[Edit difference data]
========================
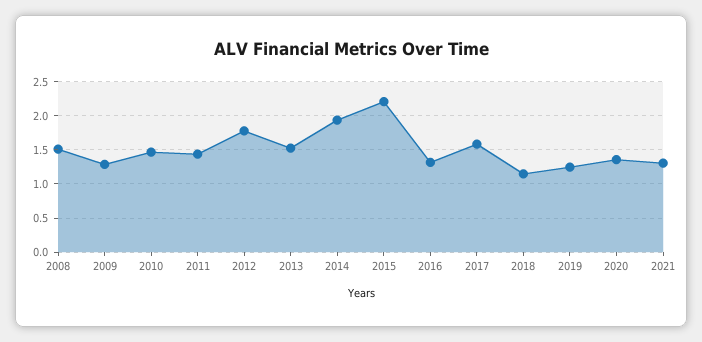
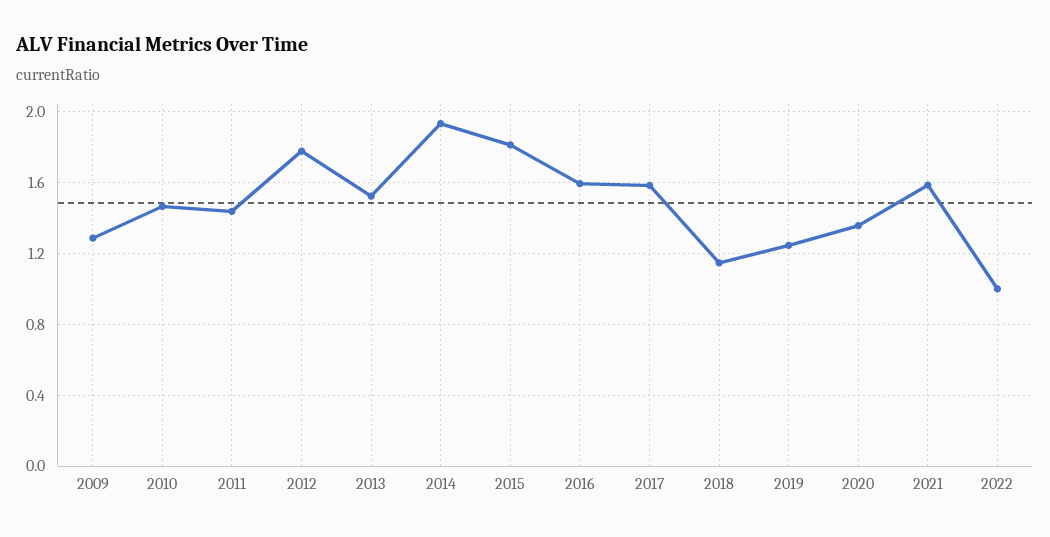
2008: 1.5 -> none
2015: 2.2 -> 1.8
2016: 1.3 -> 1.6
2021: 1.3 -> 1.6
2022: none -> 1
========================
◆ **TASK ITEM**
Drop the pictures and copy the data exactly.

◆ **EXERCISE SOLUTION**
2008: 1.5 -> none
2015: 2.2 -> 1.8
2016: 1.3 -> 1.6
2021: 1.3 -> 1.6
2022: none -> 1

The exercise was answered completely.